- **Provided entries**
------------------------------------------------------------
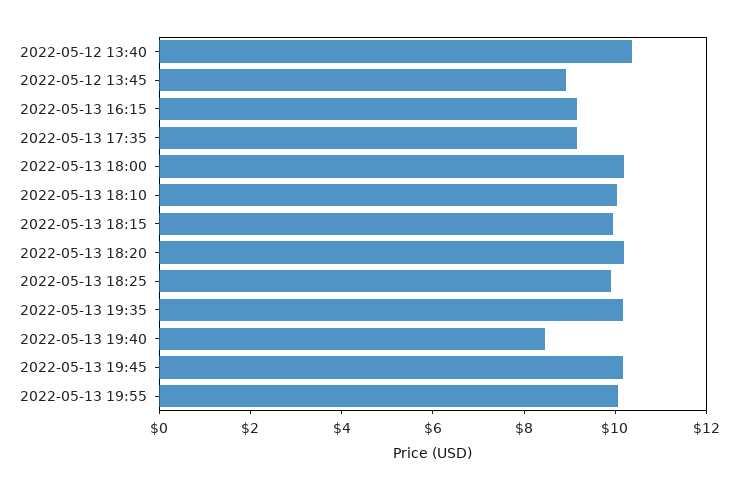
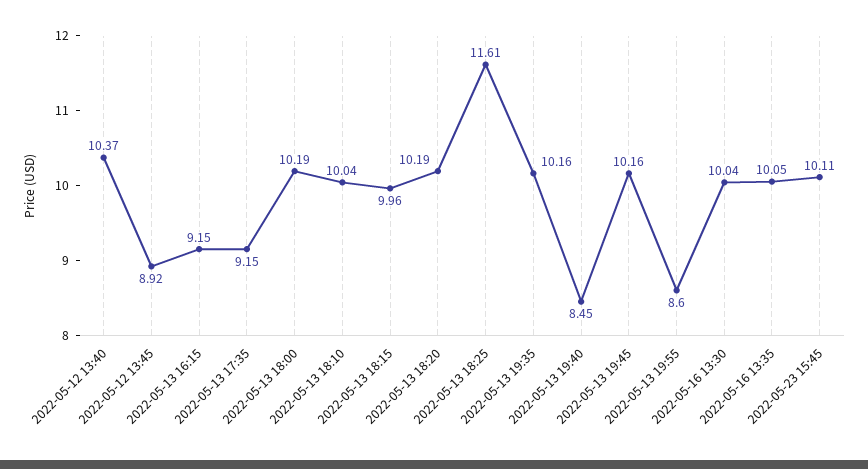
2022-05-13 18:25: 10 -> 11.61
2022-05-13 19:55: 10 -> 8.6
2022-05-16 13:30: none -> 10.04
2022-05-16 13:35: none -> 10.05
2022-05-23 15:45: none -> 10.11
------------------------------------------------------------
- **Your instructions**
From the entries above, collect every line with the string "none" in it.

- **Expected answer**
2022-05-16 13:30: none -> 10.04
2022-05-16 13:35: none -> 10.05
2022-05-23 15:45: none -> 10.11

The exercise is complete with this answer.